A new MADD report puts the lifesaving numbers into sharp relief, even as drunk driving deaths have climbed 17 percent since 2019. The math is stark: since 2006, ignition interlock devices have blocked more than 5.7 million attempts by alcohol-impaired drivers to start their vehicles. In 2025 alone, the devices stopped more than 336,000 attempts — roughly one every 95 seconds — by drivers whose breath alcohol concentration registered at or above .08, the legal limit in 49 states.
Yet despite two decades of evidence, half the country still has laws weak enough to allow convicted drunk drivers to avoid installing these devices entirely.
Those are among the central findings of a new report released today by Mothers Against Drunk Driving. The organization graded all 50 states, the District of Columbia, and Puerto Rico on the strength of their ignition interlock laws, and the results are not flattering. The national average grade: failing. Twenty-four states and Puerto Rico received an F.
“MADD has long recognized that technology can play a vital role in preventing impaired driving before it happens,” said MADD CEO Stacey D. Stewart. “Each prevented start represents a drunk driving crash that may never happen, an injury that may never occur, or a life that may never be lost.”
How the Devices Work — and Why the Gaps Matter
An ignition interlock is a small breath-testing unit wired into a vehicle’s ignition. Before the engine will start, the driver must blow into the device; if alcohol is detected above a preset threshold, the car simply won’t start. Rolling retests — required at random intervals while the vehicle is in motion — prevent a sober third party from providing the initial breath sample on a driver’s behalf.
The technology has been commercially deployed for decades, and the research supporting it is consistent. According to MADD, ignition interlocks reduce repeat DUI offenses by 67 percent, and states that require the devices for all convicted offenders see drunk driving deaths drop by 26 percent.
The problem is that many states create off-ramps that let offenders avoid installation altogether. A driver can simply wait out a license suspension period — never installing a device — and eventually have full driving privileges restored. Other states exempt first-time offenders, or allow a BAC test refusal to sidestep the interlock requirement entirely.
These are the loopholes MADD’s report targets directly.
The Grading Criteria
MADD evaluated each jurisdiction on five policy benchmarks. The first and most fundamental is an all-offender requirement: every convicted drunk driver, including first-time offenders, must install an interlock before unrestricted driving privileges are restored. The second closes the “wait-out” loophole, requiring participation in an interlock program as a condition of license reinstatement rather than merely one option among several.
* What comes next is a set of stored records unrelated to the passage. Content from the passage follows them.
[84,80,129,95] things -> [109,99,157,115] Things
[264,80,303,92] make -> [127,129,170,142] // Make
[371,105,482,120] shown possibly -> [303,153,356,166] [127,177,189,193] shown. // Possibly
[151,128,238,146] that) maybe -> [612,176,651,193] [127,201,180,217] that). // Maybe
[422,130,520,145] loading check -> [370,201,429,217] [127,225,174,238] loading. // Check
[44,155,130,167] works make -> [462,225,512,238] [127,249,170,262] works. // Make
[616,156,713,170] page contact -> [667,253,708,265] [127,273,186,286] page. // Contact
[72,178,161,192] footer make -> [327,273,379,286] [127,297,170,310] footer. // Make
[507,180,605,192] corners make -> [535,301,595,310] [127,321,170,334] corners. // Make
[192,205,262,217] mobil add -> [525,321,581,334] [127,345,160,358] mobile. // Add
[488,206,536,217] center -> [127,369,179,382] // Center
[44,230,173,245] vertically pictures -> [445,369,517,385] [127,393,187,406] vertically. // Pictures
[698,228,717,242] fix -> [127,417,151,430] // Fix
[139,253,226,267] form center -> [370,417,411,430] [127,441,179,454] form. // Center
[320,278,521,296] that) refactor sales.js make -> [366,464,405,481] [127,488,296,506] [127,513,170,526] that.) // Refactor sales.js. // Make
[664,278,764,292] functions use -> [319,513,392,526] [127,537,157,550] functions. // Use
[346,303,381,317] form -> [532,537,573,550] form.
The third criterion is compliance-based removal — meaning a device cannot simply be uninstalled after a fixed period, but only after a driver demonstrates a sustained record of sober operation. The fourth allows a driver to begin using an interlock immediately after arrest or conviction, rather than serving a hard suspension with no driving at all, which can create financial and employment hardships that make compliance less likely. The fifth requires drivers who refused a BAC test at the time of arrest to complete an interlock program before regaining full privileges.
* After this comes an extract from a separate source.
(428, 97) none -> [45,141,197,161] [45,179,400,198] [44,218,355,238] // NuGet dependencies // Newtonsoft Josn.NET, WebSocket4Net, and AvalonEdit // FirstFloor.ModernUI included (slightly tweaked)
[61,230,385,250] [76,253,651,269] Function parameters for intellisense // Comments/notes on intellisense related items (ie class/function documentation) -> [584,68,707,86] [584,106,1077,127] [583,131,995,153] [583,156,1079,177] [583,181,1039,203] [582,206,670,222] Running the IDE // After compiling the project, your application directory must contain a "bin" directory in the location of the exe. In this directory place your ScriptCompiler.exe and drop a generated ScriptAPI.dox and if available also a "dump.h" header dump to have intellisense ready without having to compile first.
Who’s Leading, Who’s Failing
Eleven states and the District of Columbia earned an A: Arizona, Arkansas, Colorado, Connecticut, Delaware, Kansas, Maryland, New Mexico, Oklahoma, Tennessee, and Washington.
At the other end of the scale, 24 states and Puerto Rico received an F. The list includes some of the country’s most populous states — California, Texas, Florida, Pennsylvania, Ohio, Michigan, and Georgia among them — meaning that a substantial majority of Americans live in states where significant loopholes remain on the books.
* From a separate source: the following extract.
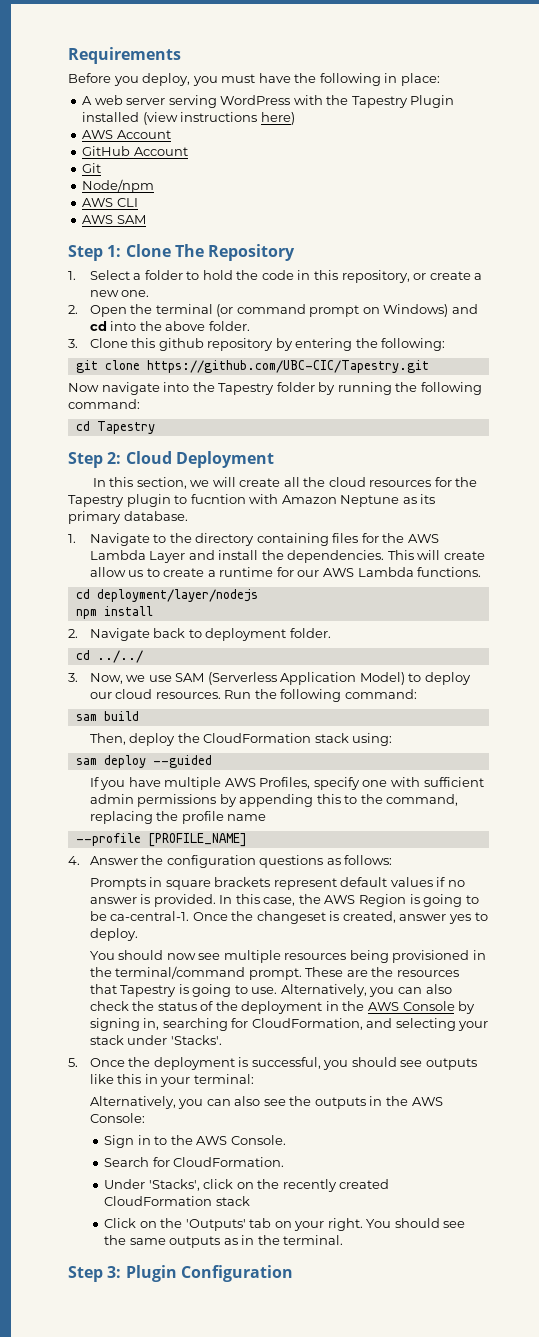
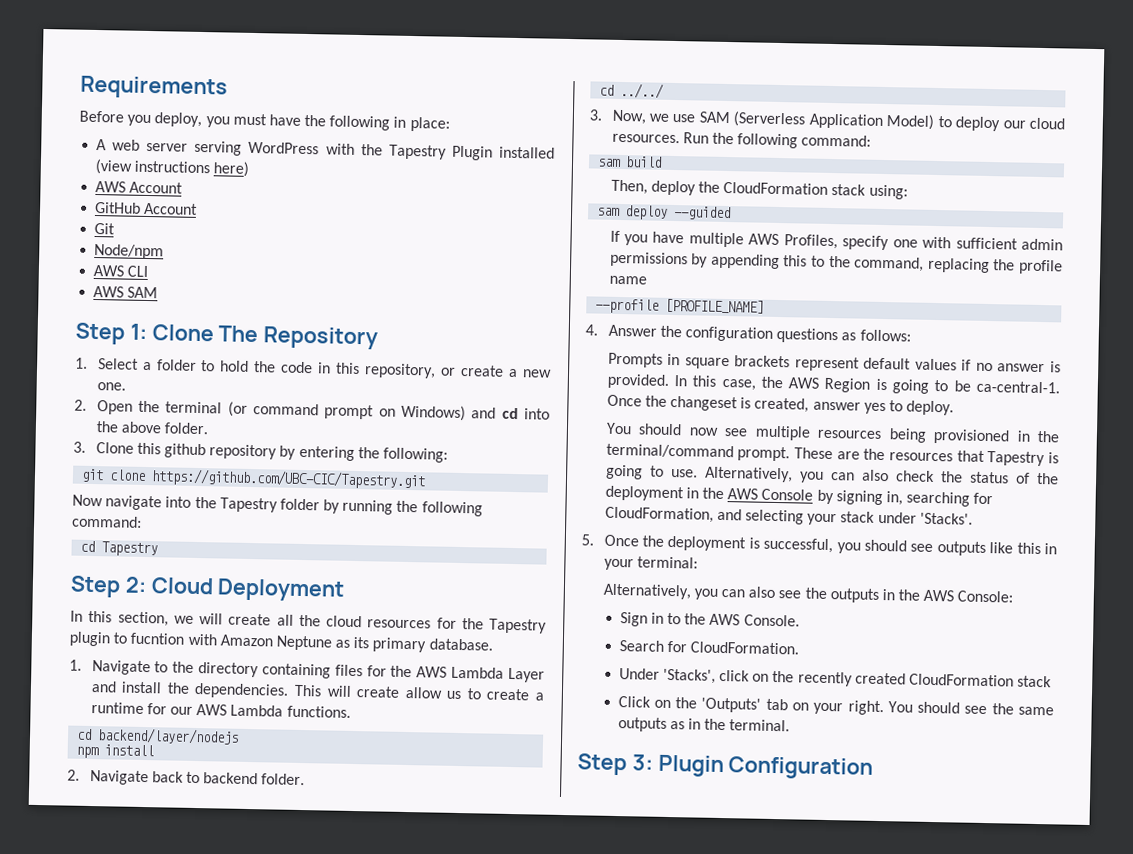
[96,589,258,602] deployment/layer/nodejs -> [97,727,240,745] backend/layer/nodejs
[205,628,287,641] deployment -> [203,772,259,785] backend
The timing of the report is pointed. Drunk driving deaths nationally increased 17 percent between 2019 and 2024, a trend that has persisted even as vehicle safety technology has advanced substantially and overall traffic fatalities have drawn increased federal attention.
The Policy Argument
MADD’s legislative ask is straightforward: every state should require ignition interlocks for all convicted drunk drivers, including first-time offenders, for a minimum of six months. The organization frames interlocks not primarily as punishment but as a practical mechanism that allows offenders to continue working and meeting family obligations — while ensuring they do so sober.
Interlock data from manufacturers and service providers, collected on a state-by-state basis, underpins the report’s numbers. That granular data also reveals the practical consequence of weak laws: states with more loopholes show lower device utilization rates, meaning more convicted impaired drivers are back on the road without any technological accountability.
The report acknowledges that law enforcement, prosecutors, and highway safety administrators share responsibility for outcomes — good laws still require rigorous implementation. But the legislative foundation, MADD argues, has to come first.
“Strong ignition interlock laws save lives,” Stewart said. “States that require these devices for all offenders and close existing loopholes are taking meaningful steps to prevent repeat drunk driving and protect everyone on the road.”
The full report, including state-by-state grades and interlock stop data, is available at madd.org/ignition-interlocks.